JOURNAL ENTRY AND OPINION

EILEEN T. GALLAGHER, J.:

{¶ 1} Defendants-appellants, Anthony Gombita, et al. ("appellants"), appeal from the trial court's judgment granting summary judgment and a decree of foreclosure in favor of plaintiff-appellee, MorEquity, Inc. Appellants raise the following assignments of error:

1. The trial court erred to the prejudice of appellants by granting appellee's motion for summary judgment even though appellee failed to prove that it satisfied all conditions precedent mandated by the National Housing Act of 1934 ( 12 U.S.C. 1701 et seq. ) and 42 U.S.C. 3534(a).
2. Reviewing appellee's motion for summary judgment de novo, the record is clear and convincing that the trial court erred to the prejudice of appellants by granting the appellee's motion for summary judgment.
3. The trial court erred to the prejudice of appellants by granting appellee's motion for summary judgment based upon the presence of genuine issues of material fact regarding appellee's failure to provide sufficient evidence of entitlement to foreclosure and damages.

{¶ 2} After careful review of the record and relevant case law, we affirm the trial court's judgment.

I. Procedural and Factual History

{¶ 3} On January 22, 2004, appellants executed a note payable to Wilmington Finance, a division of AIG Federal Savings Bank in the principal amount of $140,000. To secure payment of the note, appellants executed a mortgage on real property located in Euclid, Ohio (the "property") in favor of Wilmington Finance, a division of AIG Federal Savings Bank (the "mortgage"). The mortgage was recorded in the Cuyahoga County Recorder's Office on January 27, 2004.

{¶ 4} The note contains an undated allonge, which specifically endorses the note from Wilmington Finance to MorEquity. A second allonge attached to the note contains an endorsement in blank that is signed by a representative of MorEquity. On January 29, 2004, Wilmington Finance assigned the mortgage to MorEquity. The assignment of the mortgage was recorded on June 18, 2004.

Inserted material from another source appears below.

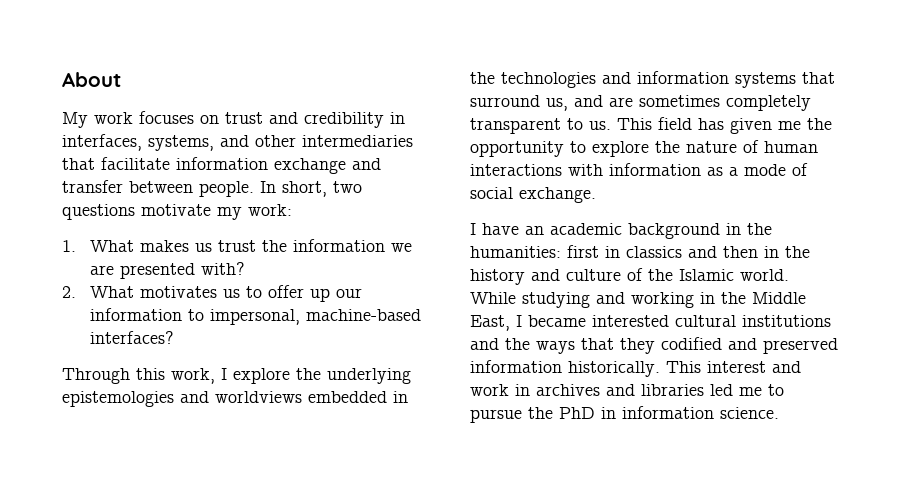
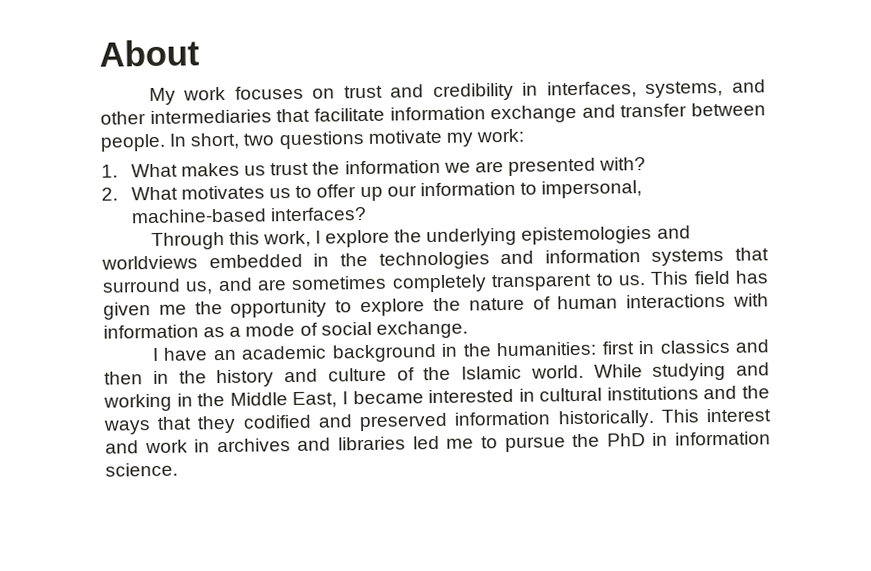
(669, 321) none -> [518,388,535,402] in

{¶ 5} On January 21, 2012, appellants entered into a Home Affordable Modification Agreement. The agreement modified certain terms of the loan and reflected an unpaid principal balance of $132,870.82.

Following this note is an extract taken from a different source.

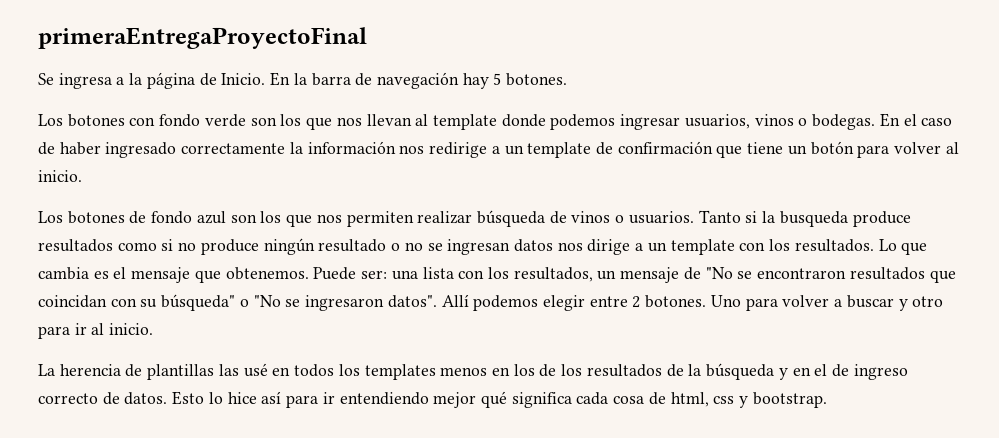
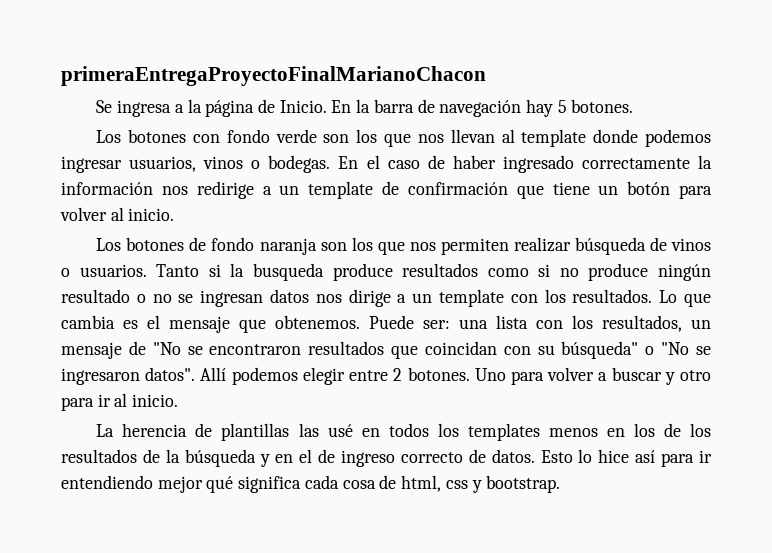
[38,27,367,49] primeraEntregaProyectoFinal -> [61,66,486,86] primeraEntregaProyectoFinalMarianoChacon
[196,211,226,224] azul -> [259,238,317,255] naranja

{¶ 6} On March 17, 2017, MorEquity commenced this foreclosure action as a result of appellants' default under the terms of the note and mortgage due to nonpayment. The complaint did not seek a personal judgment against appellants because the note was discharged in bankruptcy proceedings. Rather, MorEquity sought to enforce its security interest and recover from the sale of the property the remaining principal amount due. Appellants filed an answer and raised numerous defenses.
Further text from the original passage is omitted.